• **YOUR INSTRUCTIONS**
Copy out the whole listing exactly as written, leaving the pictures behind.

• **THE RECORDS**
____________________

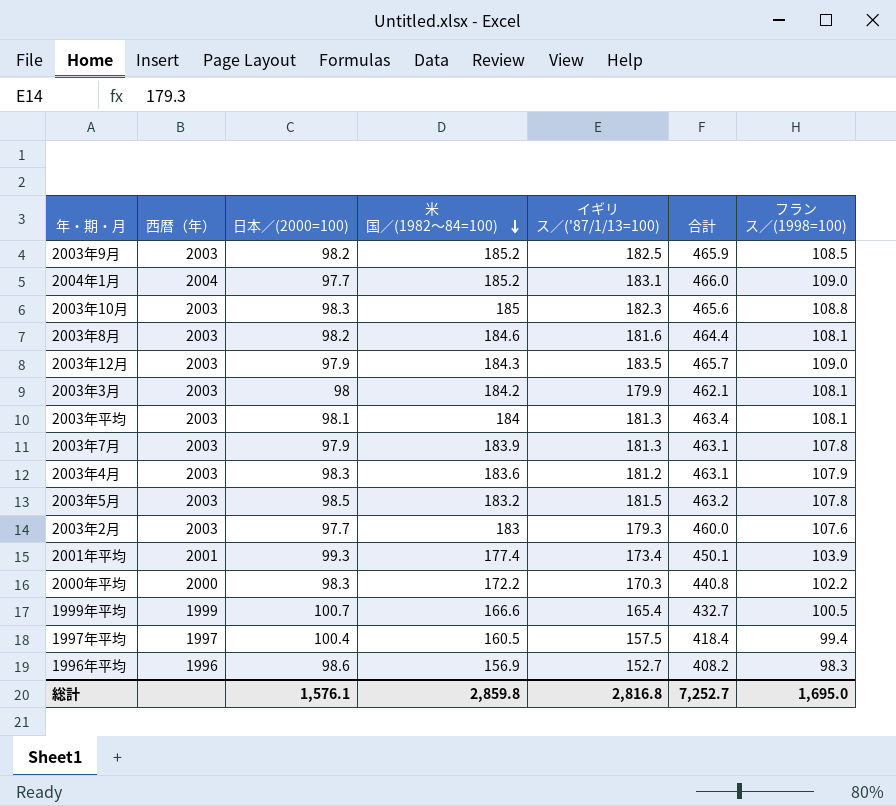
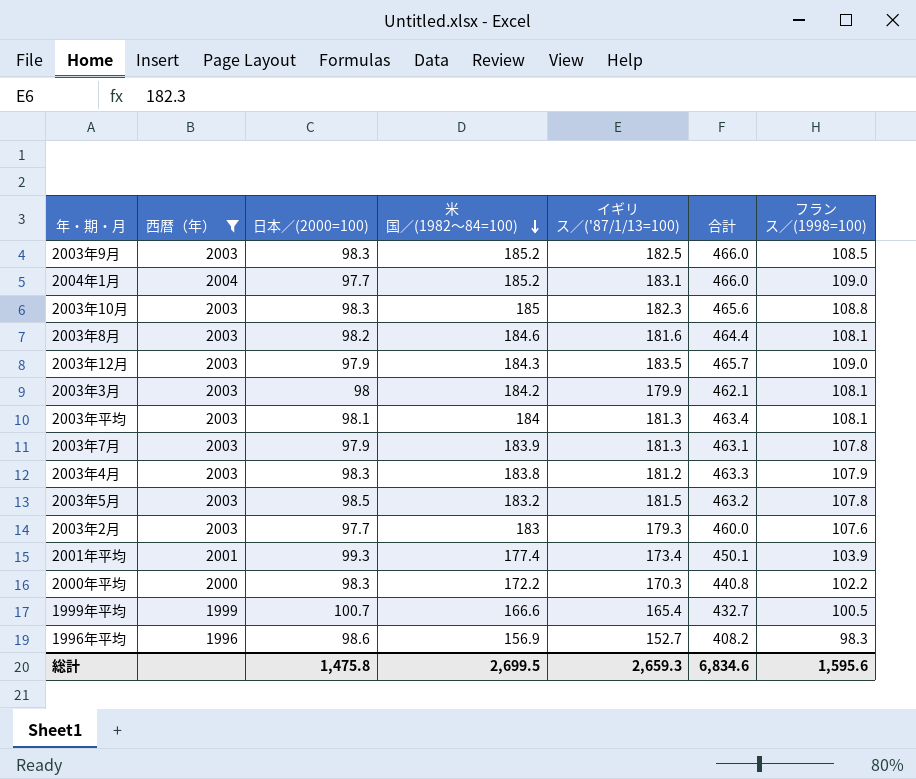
filter: none -> 西暦（年） != 1997
2003年9月 | 日本／(2000=100): 98.2 -> 98.3
2003年9月 | 合計: 465.9 -> 466.0
2003年4月 | 米国／(1982～84=100): 183.6 -> 183.8
2003年4月 | 合計: 463.1 -> 463.3
総計 | 日本／(2000=100): 1,576.1 -> 1,475.8
総計 | 米国／(1982～84=100): 2,859.8 -> 2,699.5
総計 | イギリス／('87/1/13=100): 2,816.8 -> 2,659.3
総計 | 合計: 7,252.7 -> 6,834.6
総計 | フランス／(1998=100): 1,695.0 -> 1,595.6

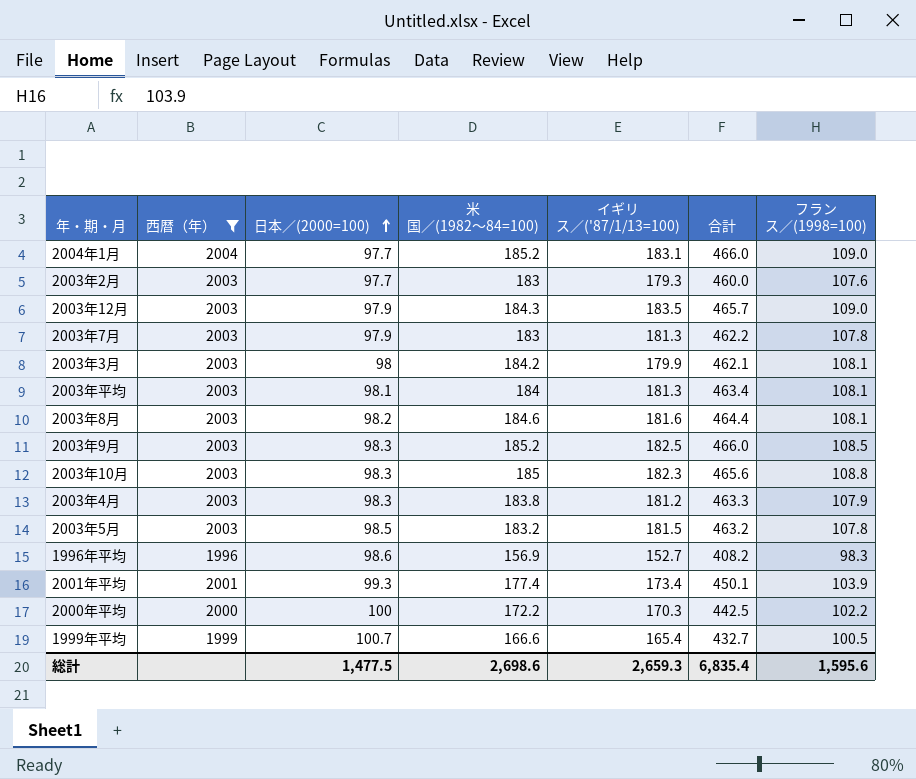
row order: 米国／(1982～84=100) descending -> 日本／(2000=100) ascending
2003年7月 | 米国／(1982～84=100): 183.9 -> 183
2003年7月 | 合計: 463.1 -> 462.2
2000年平均 | 日本／(2000=100): 98.3 -> 100
2000年平均 | 合計: 440.8 -> 442.5
総計 | 日本／(2000=100): 1,475.8 -> 1,477.5
総計 | 米国／(1982～84=100): 2,699.5 -> 2,698.6
総計 | 合計: 6,834.6 -> 6,835.4

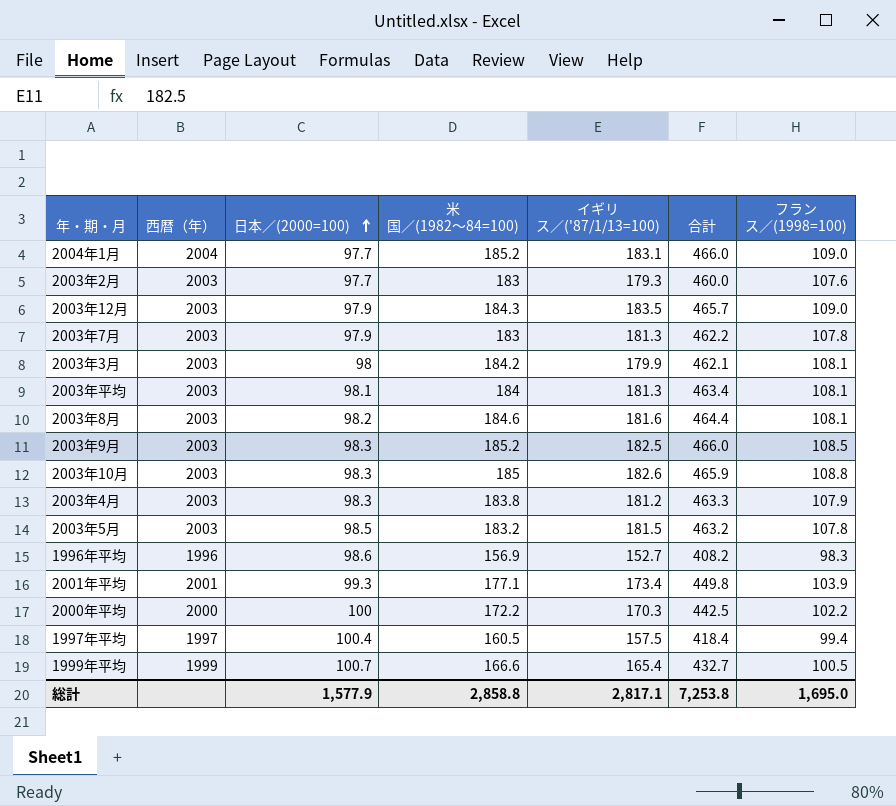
filter: 西暦（年） != 1997 -> none
2003年10月 | イギリス／('87/1/13=100): 182.3 -> 182.6
2003年10月 | 合計: 465.6 -> 465.9
2001年平均 | 米国／(1982～84=100): 177.4 -> 177.1
2001年平均 | 合計: 450.1 -> 449.8
総計 | 日本／(2000=100): 1,477.5 -> 1,577.9
総計 | 米国／(1982～84=100): 2,698.6 -> 2,858.8
総計 | イギリス／('87/1/13=100): 2,659.3 -> 2,817.1
総計 | 合計: 6,835.4 -> 7,253.8
総計 | フランス／(1998=100): 1,595.6 -> 1,695.0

____________________

• **ANSWER FOR THE TASK**
filter: none -> 西暦（年） != 1997
2003年9月 | 日本／(2000=100): 98.2 -> 98.3
2003年9月 | 合計: 465.9 -> 466.0
2003年4月 | 米国／(1982～84=100): 183.6 -> 183.8
2003年4月 | 合計: 463.1 -> 463.3
総計 | 日本／(2000=100): 1,576.1 -> 1,475.8
総計 | 米国／(1982～84=100): 2,859.8 -> 2,699.5
総計 | イギリス／('87/1/13=100): 2,816.8 -> 2,659.3
総計 | 合計: 7,252.7 -> 6,834.6
総計 | フランス／(1998=100): 1,695.0 -> 1,595.6

row order: 米国／(1982～84=100) descending -> 日本／(2000=100) ascending
2003年7月 | 米国／(1982～84=100): 183.9 -> 183
2003年7月 | 合計: 463.1 -> 462.2
2000年平均 | 日本／(2000=100): 98.3 -> 100
2000年平均 | 合計: 440.8 -> 442.5
総計 | 日本／(2000=100): 1,475.8 -> 1,477.5
総計 | 米国／(1982～84=100): 2,699.5 -> 2,698.6
総計 | 合計: 6,834.6 -> 6,835.4

filter: 西暦（年） != 1997 -> none
2003年10月 | イギリス／('87/1/13=100): 182.3 -> 182.6
2003年10月 | 合計: 465.6 -> 465.9
2001年平均 | 米国／(1982～84=100): 177.4 -> 177.1
2001年平均 | 合計: 450.1 -> 449.8
総計 | 日本／(2000=100): 1,477.5 -> 1,577.9
総計 | 米国／(1982～84=100): 2,698.6 -> 2,858.8
総計 | イギリス／('87/1/13=100): 2,659.3 -> 2,817.1
総計 | 合計: 6,835.4 -> 7,253.8
総計 | フランス／(1998=100): 1,595.6 -> 1,695.0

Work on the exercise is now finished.